To do: Nothing but the lines from the one containing "- 1. Stable" through the last line of the records below should be written out, each exactly as it stands.
Data supplied section start
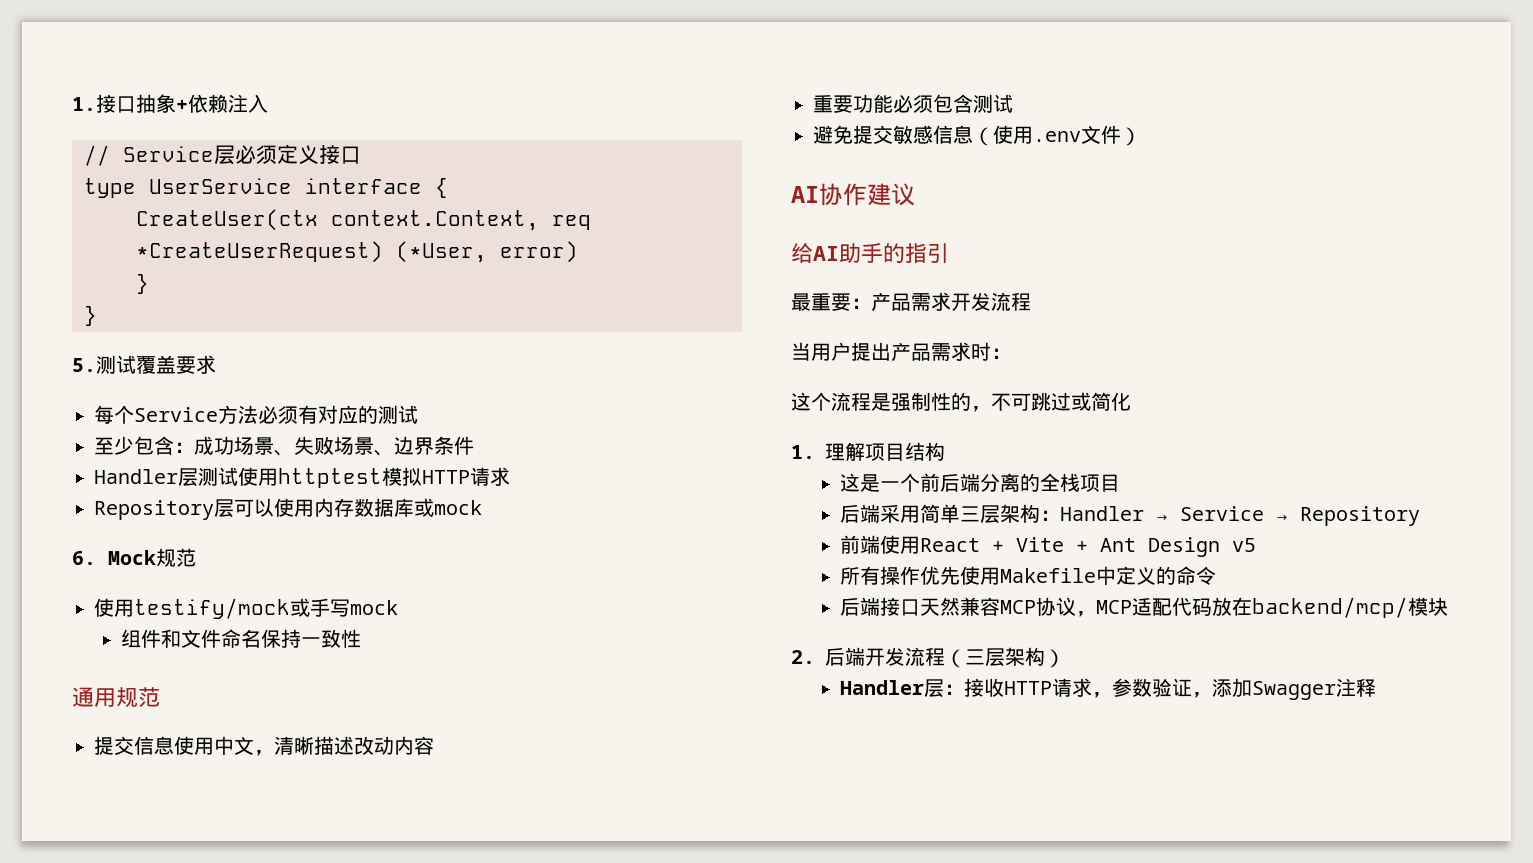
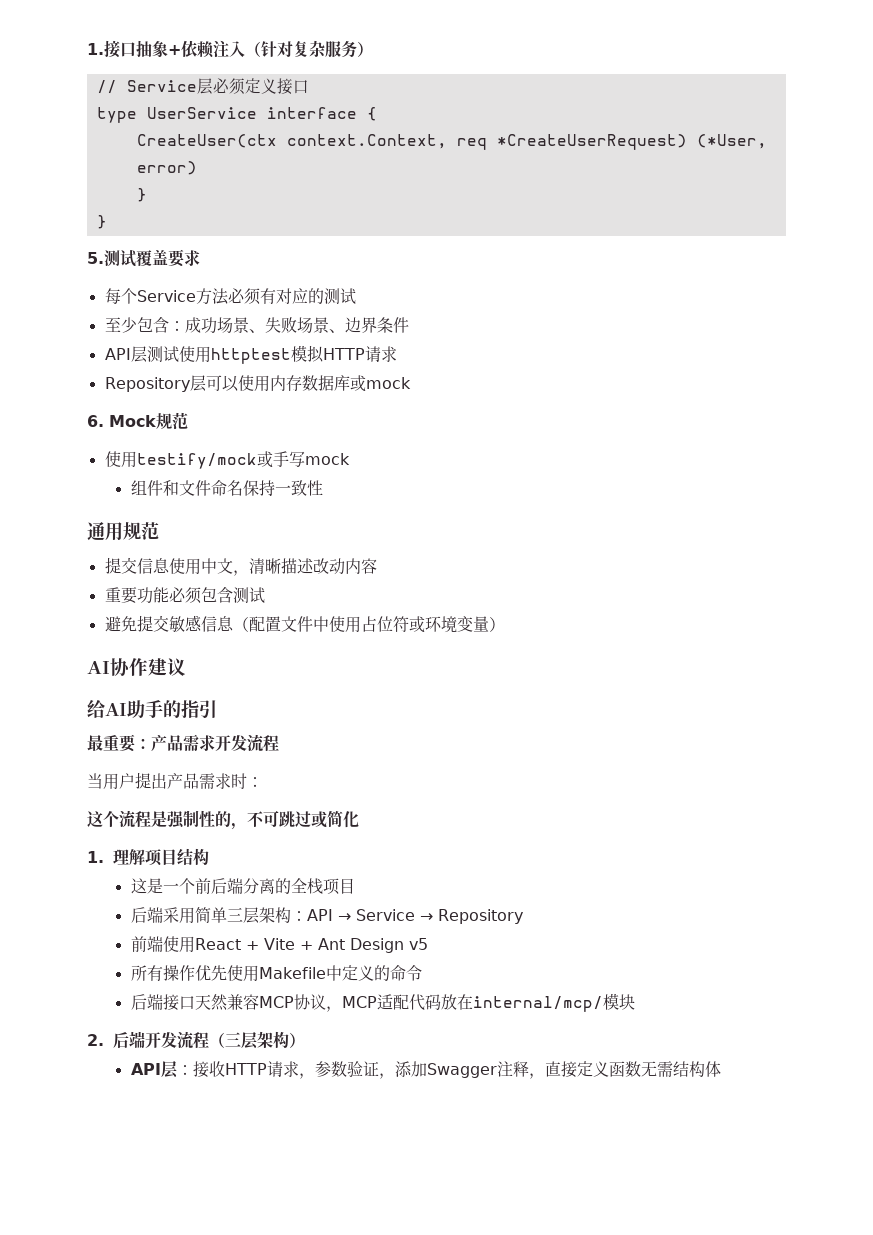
- 1.接口抽象+依赖注入
+ 1.接口抽象+依赖注入（针对复杂服务）
- Handler层测试使用httptest模拟HTTP请求
+ API层测试使用httptest模拟HTTP请求
- 避免提交敏感信息（使用.env文件）
+ 避免提交敏感信息（配置文件中使用占位符或环境变量）
- 后端采用简单三层架构：Handler → Service → Repository
+ 后端采用简单三层架构：API → Service → Repository
- 后端接口天然兼容MCP协议，MCP适配代码放在backend/mcp/模块
+ 后端接口天然兼容MCP协议，MCP适配代码放在internal/mcp/模块
- Handler层：接收HTTP请求，参数验证，添加Swagger注释
+ API层：接收HTTP请求，参数验证，添加Swagger注释，直接定义函数无需结构体

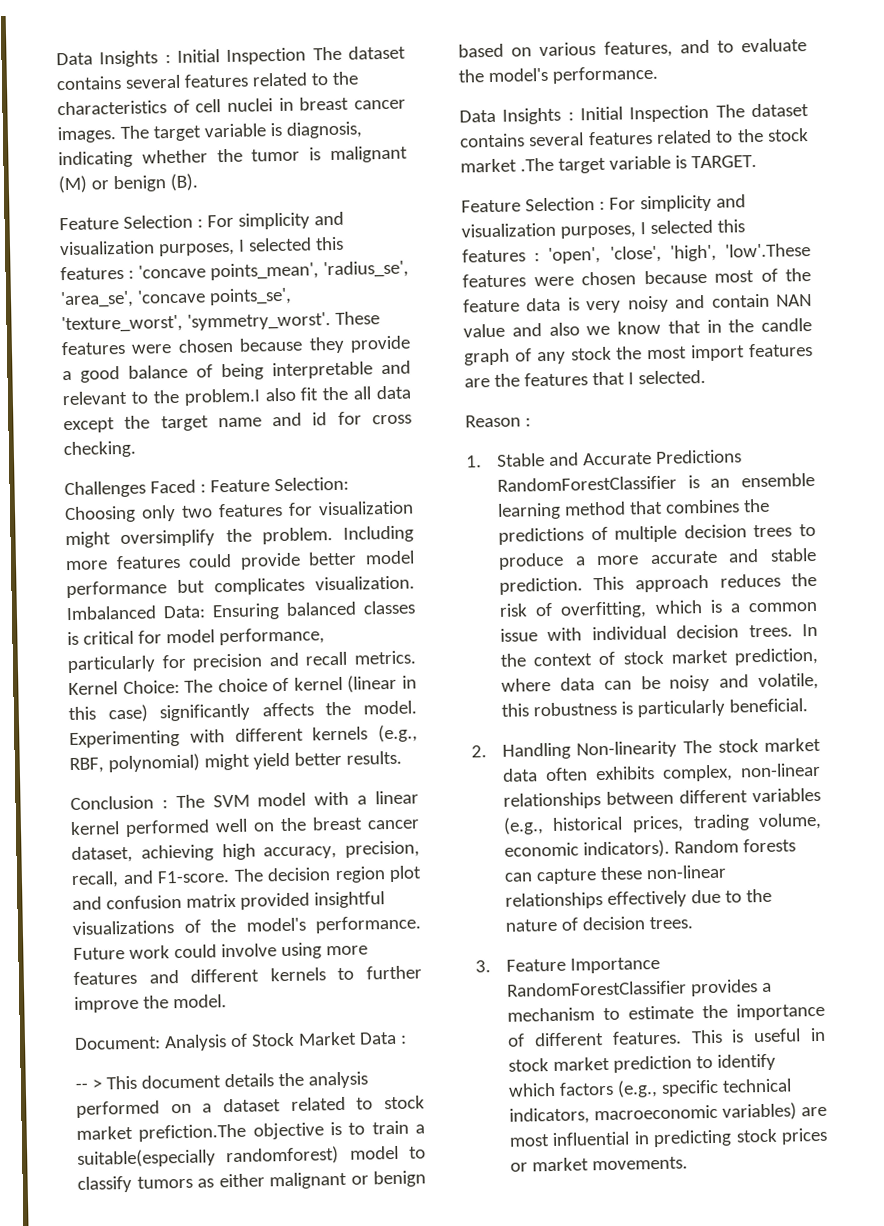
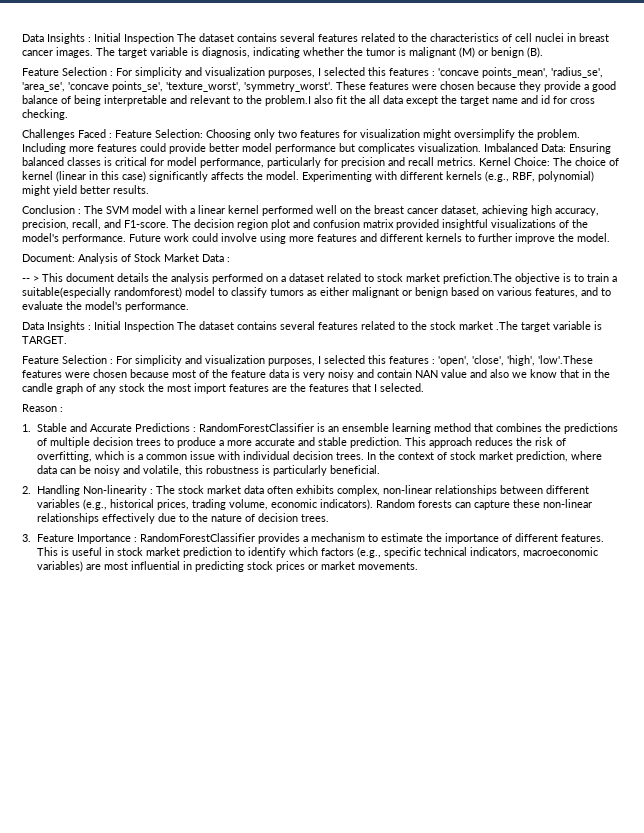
- 1. Stable and Accurate Predictions RandomForestClassifier is an ensemble learning method that combines the predictions of multiple decision trees to produce a more accurate and stable prediction.
+ 1. Stable and Accurate Predictions : RandomForestClassifier is an ensemble learning method that combines the predictions of multiple decision trees to produce a more accurate and stable prediction.
- 2. Handling Non-linearity The stock market data often exhibits complex, non-linear relationships between different variables (e.g., historical prices, trading volume, economic indicators).
+ 2. Handling Non-linearity : The stock market data often exhibits complex, non-linear relationships between different variables (e.g., historical prices, trading volume, economic indicators).
- 3. Feature Importance RandomForestClassifier provides a mechanism to estimate the importance of different features.
+ 3. Feature Importance : RandomForestClassifier provides a mechanism to estimate the importance of different features.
Data supplied section end
Your response:
- 1. Stable and Accurate Predictions RandomForestClassifier is an ensemble learning method that combines the predictions of multiple decision trees to produce a more accurate and stable prediction.
+ 1. Stable and Accurate Predictions : RandomForestClassifier is an ensemble learning method that combines the predictions of multiple decision trees to produce a more accurate and stable prediction.
- 2. Handling Non-linearity The stock market data often exhibits complex, non-linear relationships between different variables (e.g., historical prices, trading volume, economic indicators).
+ 2. Handling Non-linearity : The stock market data often exhibits complex, non-linear relationships between different variables (e.g., historical prices, trading volume, economic indicators).
- 3. Feature Importance RandomForestClassifier provides a mechanism to estimate the importance of different features.
+ 3. Feature Importance : RandomForestClassifier provides a mechanism to estimate the importance of different features.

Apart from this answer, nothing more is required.